Sent from my Mecha in a Thundershed


----------



## DaRkL3AD3R (Aug 6, 2011)

RIP Thunderbolt :X

Lol shame this phone is solid. I picked up a GNexus and hated it, it only took me a week to realize how much better the Thunderbolt is. Need to box that Nexus up and return it now.


----------



## Philosophre (Jul 11, 2011)

DaRkL3AD3R said:


> RIP Thunderbolt :X
> 
> Lol shame this phone is solid. I picked up a GNexus and hated it, it only took me a week to realize how much better the Thunderbolt is. Need to box that Nexus up and return it now.


Would you be able to breifly explain how this is so?


----------



## Dark Jedi (Nov 3, 2011)

Well I know I went in to a corporate store last week to get a new sim card. I asked the girl helping me how the galaxy nexus was selling. She said to be honest not that great that the razr maxx was selling far better and the few she sold many brought it back to get a different phone.

I think this phone will be plagued with the same problems like the bolt was when it was first released. Beings the bolt was the first lte device we had many problems with losing data signal and random reboots. Every patch caused new problems. With the gn beings first phone with ics its having its problems. One major deal breaker is the battery life on them. It looks like the hype of the gn is wearing off and only true fans are sticking with it. You are starting to see them for sale more and more.

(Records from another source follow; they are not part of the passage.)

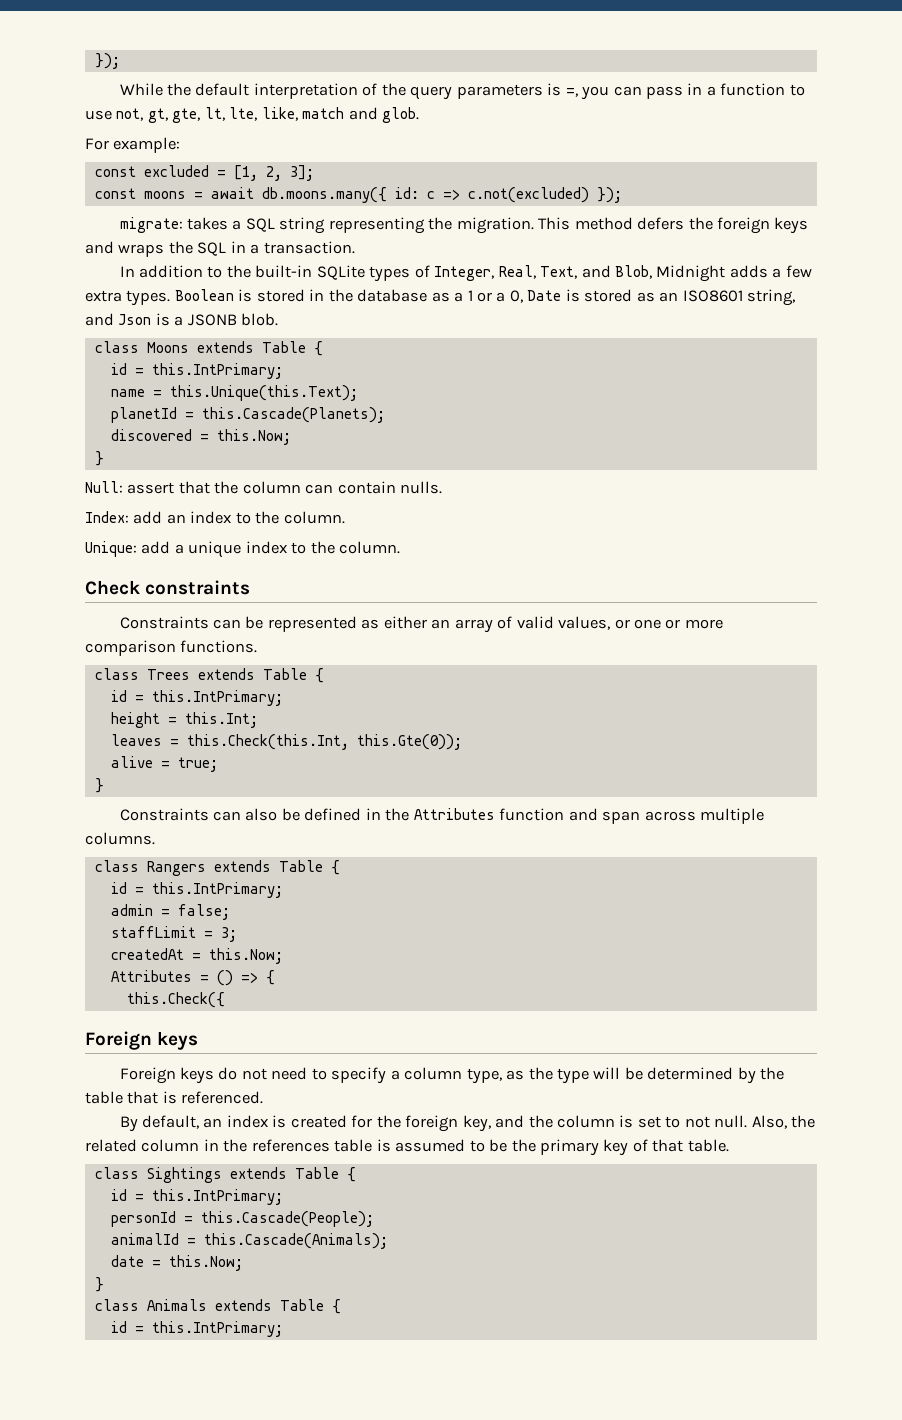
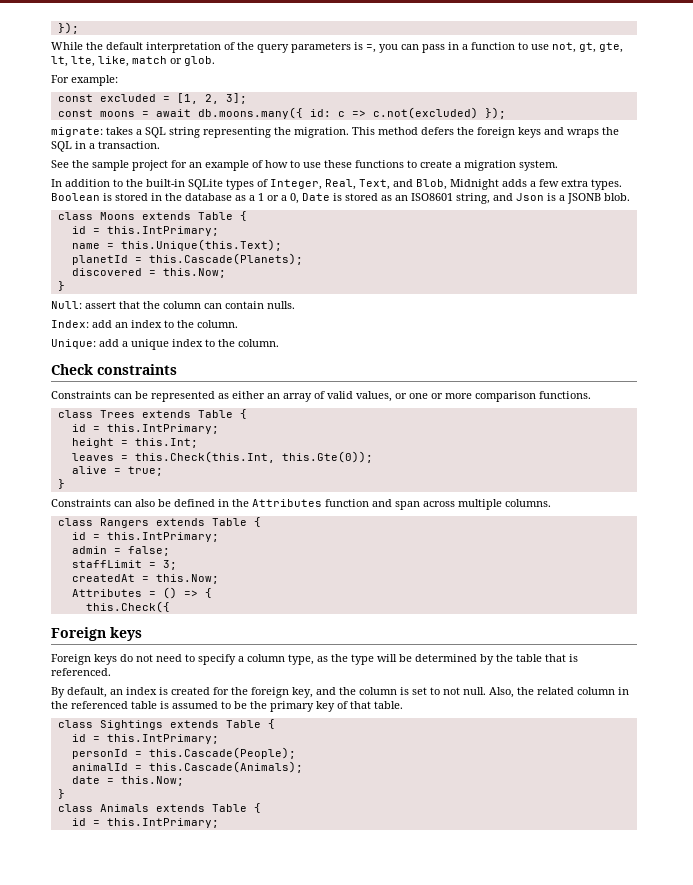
- While the default interpretation of the query parameters is =, you can pass in a function to use not, gt, gte, lt, lte, like, match and glob.
+ While the default interpretation of the query parameters is =, you can pass in a function to use not, gt, gte, lt, lte, like, match or glob.
+ See the sample project for an example of how to use these functions to create a migration system.
- Also, the related column in the references table is assumed to be the primary key of that table.
+ Also, the related column in the referenced table is assumed to be the primary key of that table.

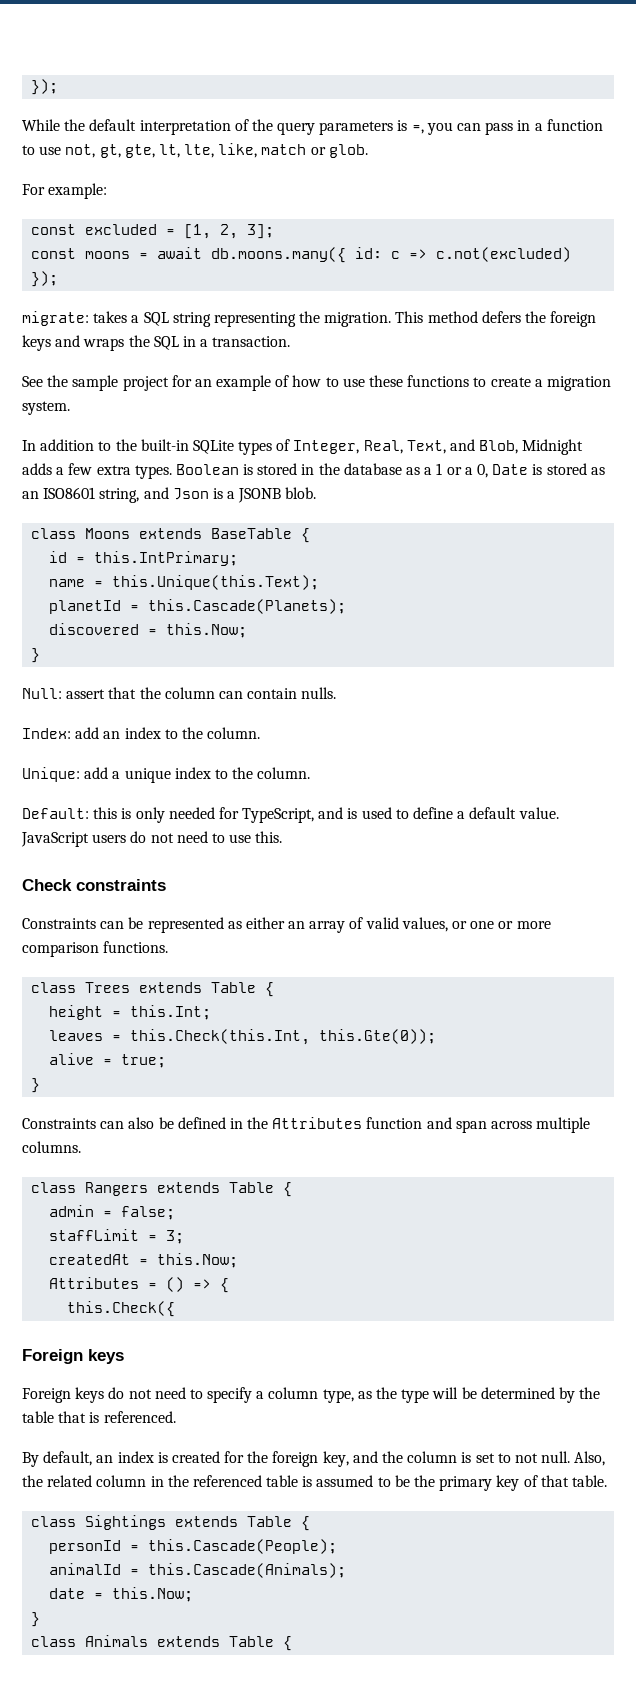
- class Moons extends Table {
+ class Moons extends BaseTable {
+ Default: this is only needed for TypeScript, and is used to define a default value. JavaScript users do not need to use this.
  class Trees extends Table {
- id = this.IntPrimary;
  class Rangers extends Table {
- id = this.IntPrimary;
  class Sightings extends Table {
- id = this.IntPrimary;
  class Animals extends Table {
- id = this.IntPrimary;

I think with the roms of ics that are out for the bolt. data isn't working but its showing that you don't need a dual core processor to run ics. I know I ran a few and was shocked at how well the bolt runs ics. So its like what's the point of the gn if older phones can run the same os that the gn does. Only thing going for it is Google wallet but I don't think its working right yet. I know when I get ics on my bolt I know I wont be looking for a new phone for awhile. They will have to come out with something spectacular and don't see that happening no time soon.

Sent from my ADR6400L using Tapatalk


----------



## sk3litor (Oct 3, 2011)

Keep in mind though its vzw's job to push the droid line. I haven't seen a single commercial for the gnex. And also notice how she's pushing the raze instead of the rezound (which in my opinion and many others is a way better phone than the razr). But I digress. This is a bday party for the best phone ever made. Heeey hooooo


----------



## Dark Jedi (Nov 3, 2011)

I will have to dissagree as I have seen sales people push the iPhone more than any android phone including the Droid line.

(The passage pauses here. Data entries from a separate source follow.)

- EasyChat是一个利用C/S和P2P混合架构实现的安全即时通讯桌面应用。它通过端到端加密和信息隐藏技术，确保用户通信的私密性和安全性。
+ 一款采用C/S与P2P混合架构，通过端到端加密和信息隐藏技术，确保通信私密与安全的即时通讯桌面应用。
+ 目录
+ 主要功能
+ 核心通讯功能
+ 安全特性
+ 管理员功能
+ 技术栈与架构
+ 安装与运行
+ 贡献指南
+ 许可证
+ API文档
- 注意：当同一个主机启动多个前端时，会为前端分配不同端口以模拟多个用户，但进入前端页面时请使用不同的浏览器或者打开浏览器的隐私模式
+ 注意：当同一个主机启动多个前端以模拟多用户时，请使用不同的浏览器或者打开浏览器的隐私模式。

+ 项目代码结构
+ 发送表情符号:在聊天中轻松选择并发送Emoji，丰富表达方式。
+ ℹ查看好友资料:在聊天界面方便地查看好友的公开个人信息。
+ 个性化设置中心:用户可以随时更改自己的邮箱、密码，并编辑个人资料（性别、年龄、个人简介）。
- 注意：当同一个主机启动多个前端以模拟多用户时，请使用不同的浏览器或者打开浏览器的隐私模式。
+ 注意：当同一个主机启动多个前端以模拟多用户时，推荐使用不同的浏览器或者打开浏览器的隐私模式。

Yes its our phones one year birthday. Would be nice to get ics as a present and tell those gnex ha in your face lol. Been a great year. Sure started out shaky but everything worked out in the end. I know I am going to buy a couple more and stash them away just in case something happends to this one and Verizon has no more to replace them with. Or a first phone for my son when he gets old enough for one.

Sent from my ADR6400L using Tapatalk


----------



## Xanth (Sep 15, 2011)

Its been a year huh? That mean's Verizon shortened my renewal plan by a few months. I got this phone on release day and my new every two is coming up this November.

I gotta say it has worked out fairly well, I've really liked this phone but HTC and Verizon seem to feel guilty about it.


----------



## Nick.Tbolt (Aug 14, 2011)

I wanted to get a new after my last one broke, the led notification stopped working, no big deal, but it would turn on for charging, or anything, so I was offered an early upgrade, just stuck with the bolt. This is my 5th, and it has been solid, so ill stick with it for a while, and ICS is right around the corner

Sent from my Mecha in a Thundershed


----------



## eris72 (Jul 24, 2011)

DaRkL3AD3R said:


> RIP Thunderbolt :X
> 
> Lol shame this phone is solid. I picked up a GNexus and hated it, it only took me a week to realize how much better the Thunderbolt is. Need to box that Nexus up and return it now.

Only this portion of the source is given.